**PROBLEM**
The line with "subtotal: 3305.11 -> 6994.62" and each line following it, up to the final line of the data, should be set down exactly; pictures stay out.

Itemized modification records
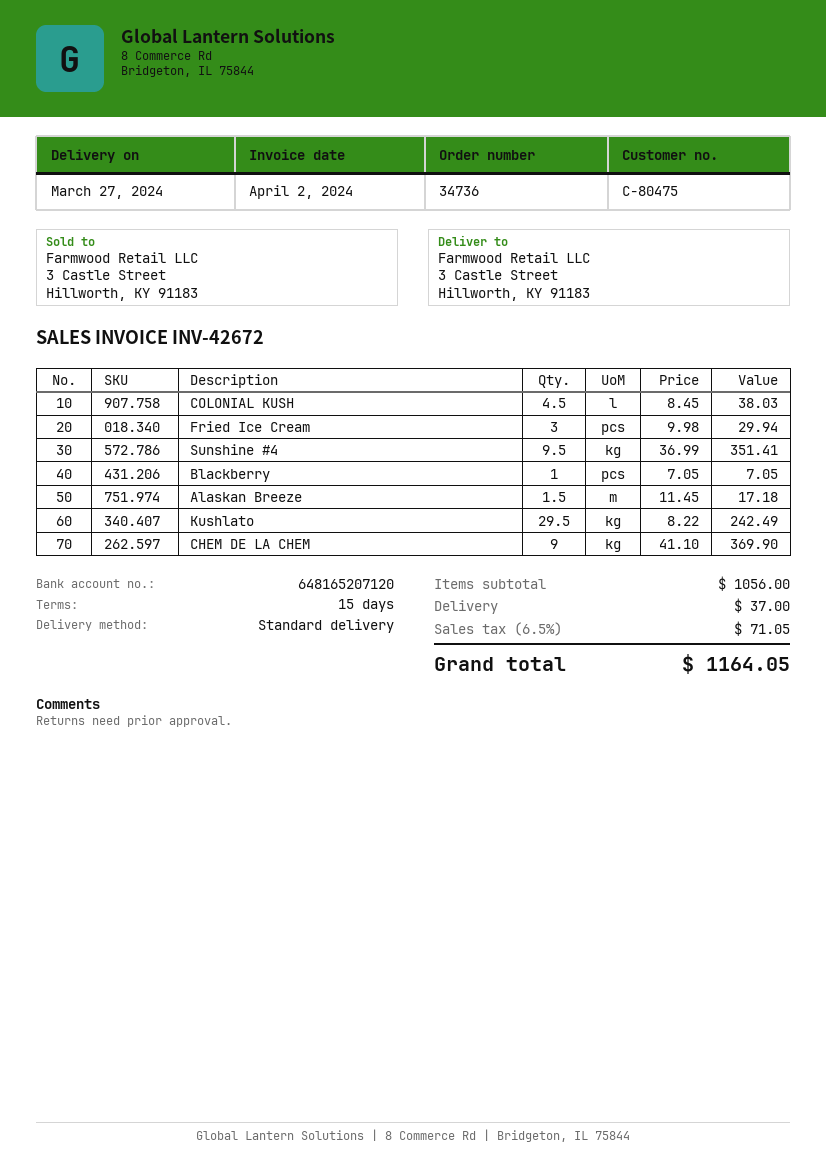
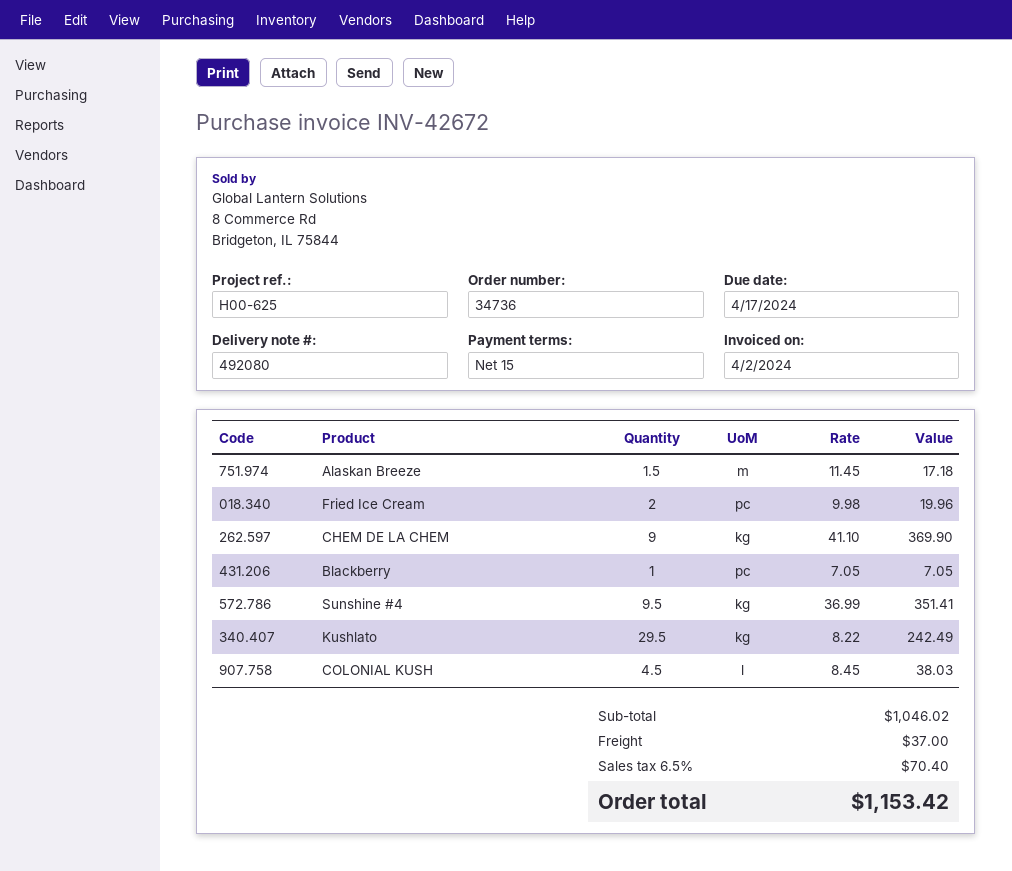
Fried Ice Cream: 3 x 9.98 = 29.94 -> 2 x 9.98 = 19.96
subtotal: 1056.00 -> 1046.02
tax: 6.5% = 71.05 -> 6.5% = 70.40
total: 1164.05 -> 1153.42

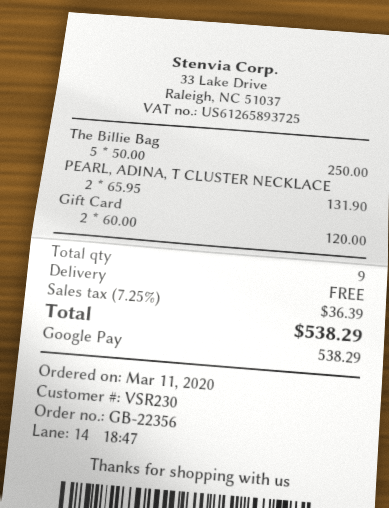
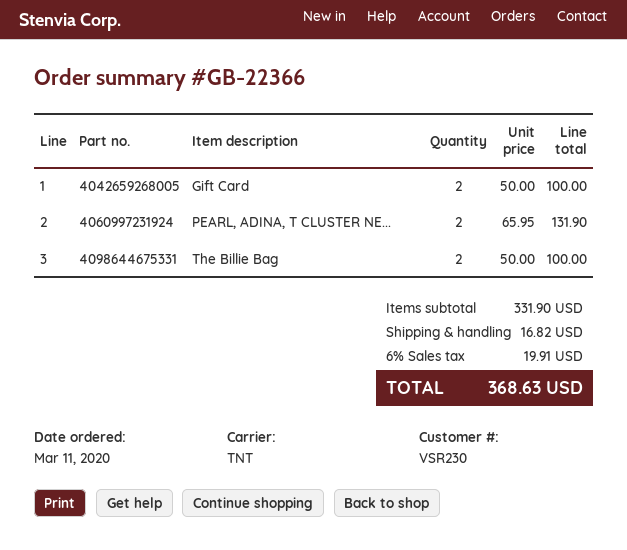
order number: GB-22356 -> GB-22366
The Billie Bag: 5 x 50.00 = 250.00 -> 2 x 50.00 = 100.00
Gift Card: 2 x 60.00 = 120.00 -> 2 x 50.00 = 100.00
shipping: 0.00 -> 16.82
tax: 7.25% = 36.39 -> 6% = 19.91
total: 538.29 -> 368.63

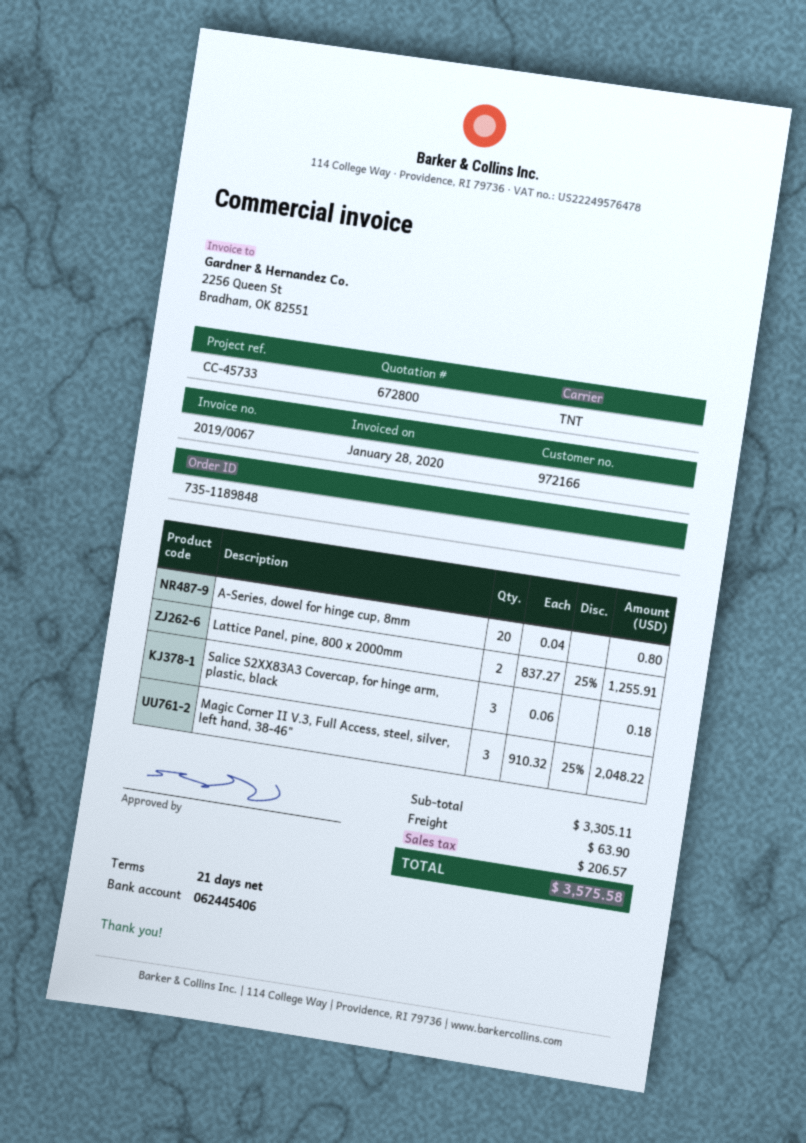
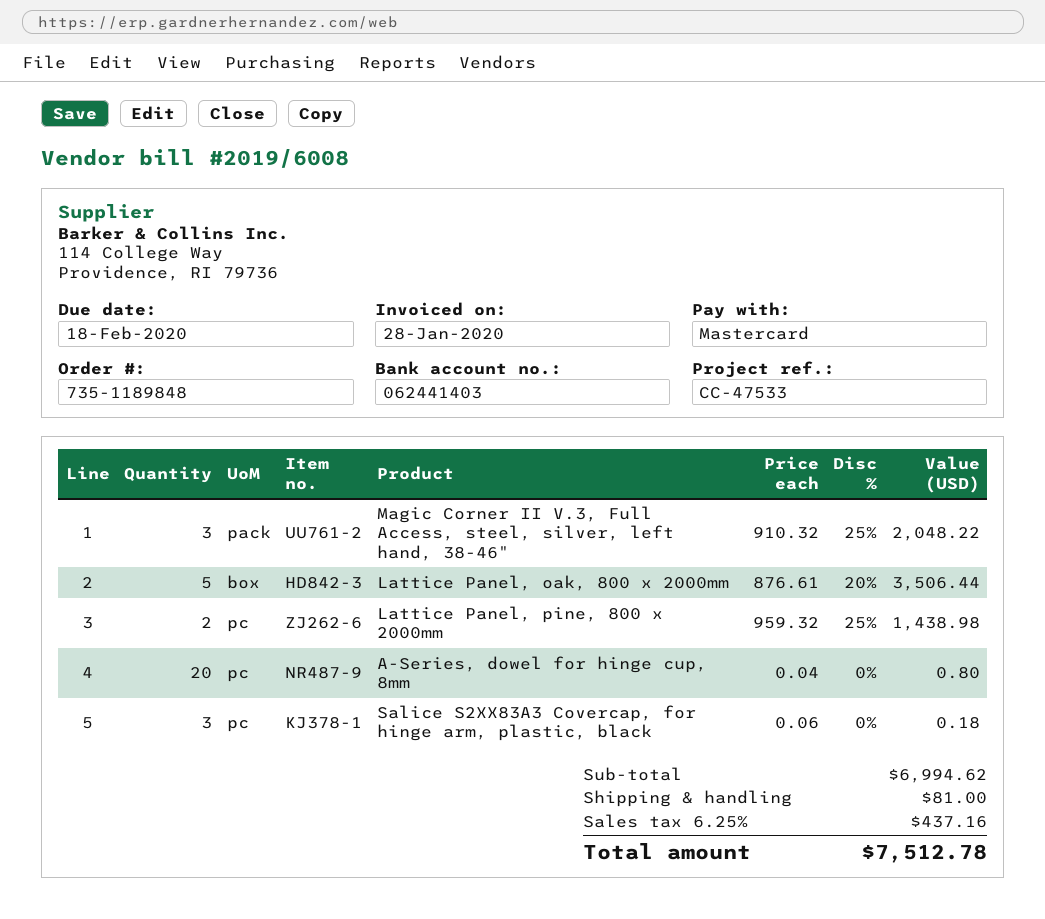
invoice number: 2019/0067 -> 2019/6008
reference: CC-45733 -> CC-47533
bank account: 062445406 -> 062441403
Lattice Panel, pine, 800 x 2000mm: 2 x 837.27 - 25% = 1255.91 -> 2 x 959.32 - 25% = 1438.98
Lattice Panel, oak, 800 x 2000mm: none -> 5 x 876.61 - 20% = 3506.44
subtotal: 3305.11 -> 6994.62
shipping: 63.90 -> 81.00
tax: 206.57 -> 437.16
total: 3575.58 -> 7512.78

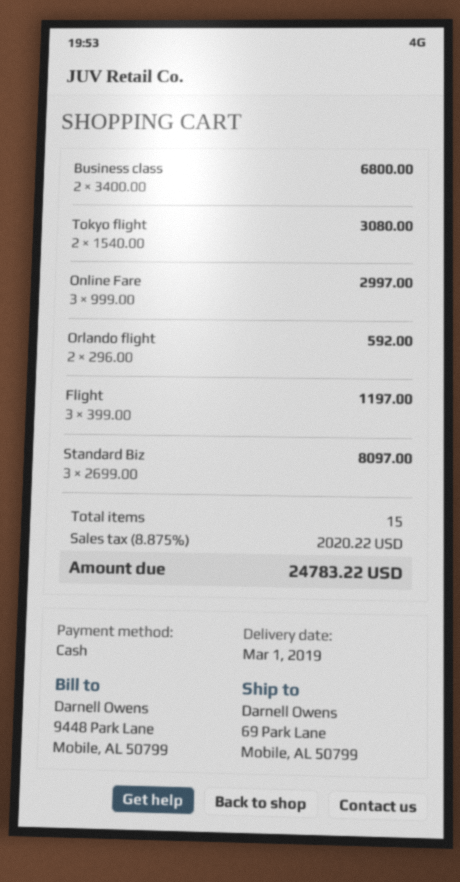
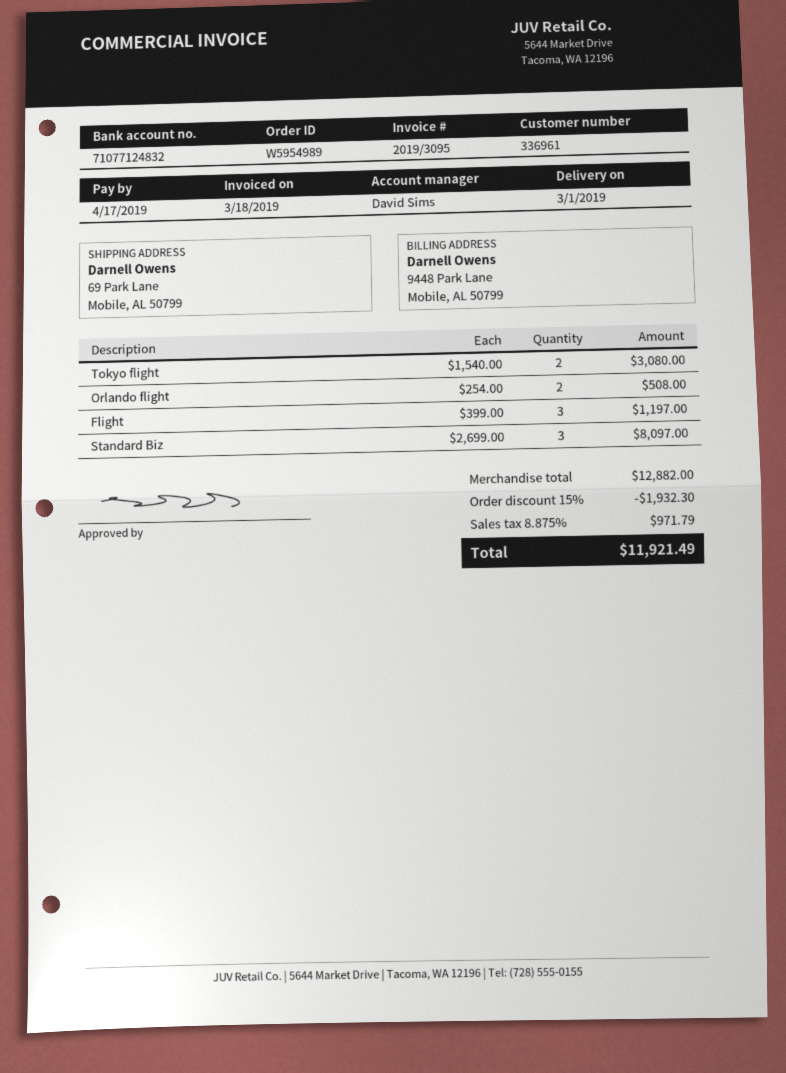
Business class: 2 x 3400.00 = 6800.00 -> none
Online Fare: 3 x 999.00 = 2997.00 -> none
Orlando flight: 2 x 296.00 = 592.00 -> 2 x 254.00 = 508.00
discount: none -> 15% = 1932.30
tax: 8.875% = 2020.22 -> 8.875% = 971.79
total: 24783.22 -> 11921.49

**RESULT**
subtotal: 3305.11 -> 6994.62
shipping: 63.90 -> 81.00
tax: 206.57 -> 437.16
total: 3575.58 -> 7512.78

Business class: 2 x 3400.00 = 6800.00 -> none
Online Fare: 3 x 999.00 = 2997.00 -> none
Orlando flight: 2 x 296.00 = 592.00 -> 2 x 254.00 = 508.00
discount: none -> 15% = 1932.30
tax: 8.875% = 2020.22 -> 8.875% = 971.79
total: 24783.22 -> 11921.49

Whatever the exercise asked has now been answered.